Task brief:
Output a faithful copy of the entries, every picture removed.

Data for this exercise:
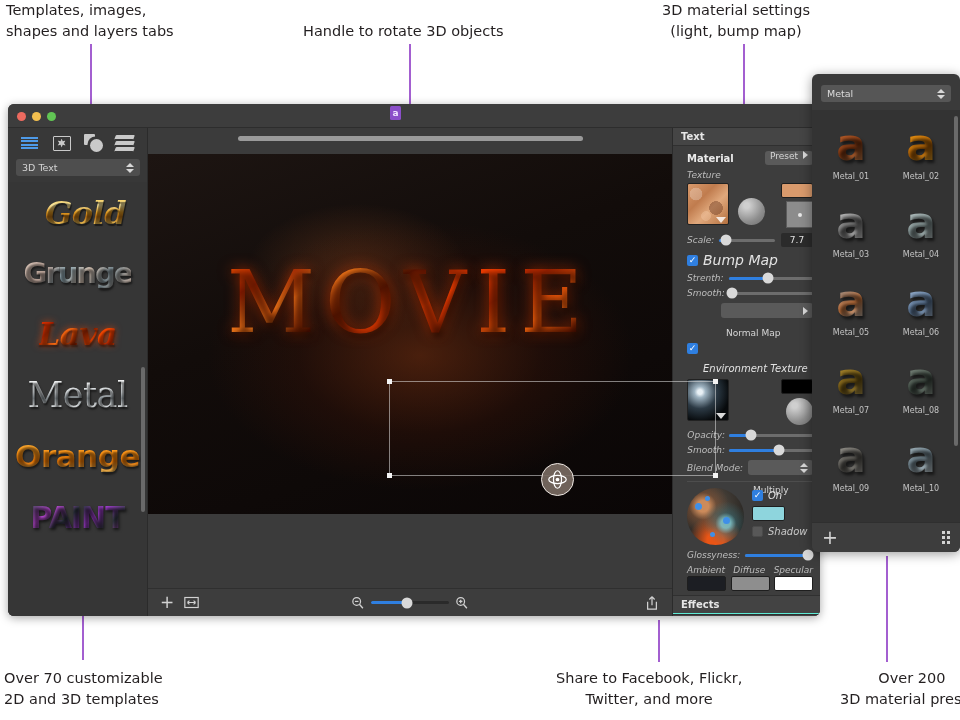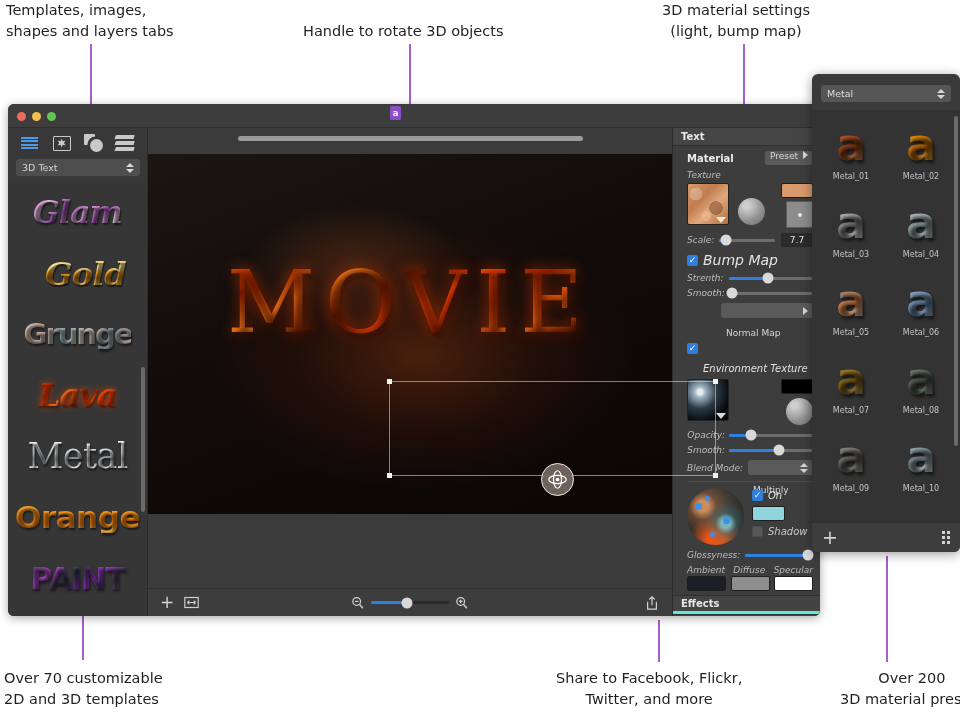--- a/index.html
+++ b/index.html
@@ -371,9 +371,6 @@
     </div>
 
     <div id="template-list">
-      <div class="template-item" id="tpl-glam">
-        <span class="tpl-text">Glam</span>
-      </div>
       <div class="template-item" id="tpl-gold">
         <span class="tpl-text">Gold</span>
       </div>

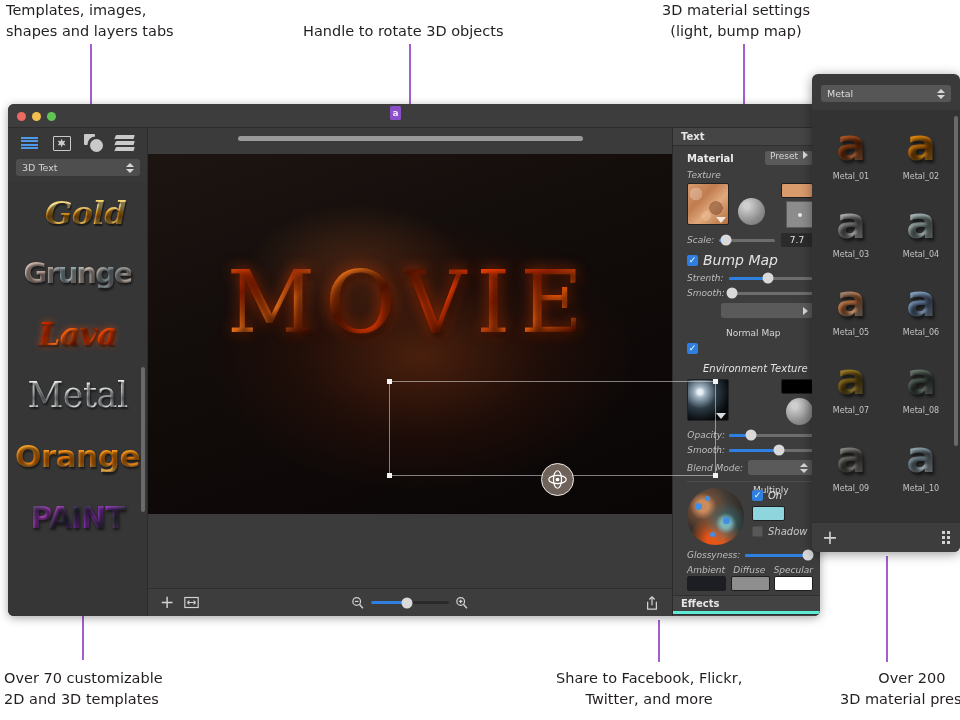--- a/index.html
+++ b/index.html
@@ -259,7 +259,7 @@
                  radial-gradient(circle at 40% 30%, #5a5248 0%, #302c28 60%, #1b1916 100%); }
   .light-dot { position: absolute; width: 7px; height: 7px; border-radius: 50%; background: #3f8fe8; }
   .insp-section {
-    height: 19px; background: #434343; border-top: 1px solid #303030; border-bottom: 3px solid #5eead4;
+    height: 19px; background: #434343; border-top: 1px solid #303030; border-bottom: 1px solid #5eead4;
     display: flex; align-items: center; padding: 0 8px; font-size: 10px; font-weight: bold; color: #e6e6e6;
     cursor: pointer;
   }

Solution:
--- a/index.html
+++ b/index.html
@@ -371,9 +371,6 @@
     </div>
 
     <div id="template-list">
-      <div class="template-item" id="tpl-glam">
-        <span class="tpl-text">Glam</span>
-      </div>
       <div class="template-item" id="tpl-gold">
         <span class="tpl-text">Gold</span>
       </div>

--- a/index.html
+++ b/index.html
@@ -259,7 +259,7 @@
                  radial-gradient(circle at 40% 30%, #5a5248 0%, #302c28 60%, #1b1916 100%); }
   .light-dot { position: absolute; width: 7px; height: 7px; border-radius: 50%; background: #3f8fe8; }
   .insp-section {
-    height: 19px; background: #434343; border-top: 1px solid #303030; border-bottom: 3px solid #5eead4;
+    height: 19px; background: #434343; border-top: 1px solid #303030; border-bottom: 1px solid #5eead4;
     display: flex; align-items: center; padding: 0 8px; font-size: 10px; font-weight: bold; color: #e6e6e6;
     cursor: pointer;
   }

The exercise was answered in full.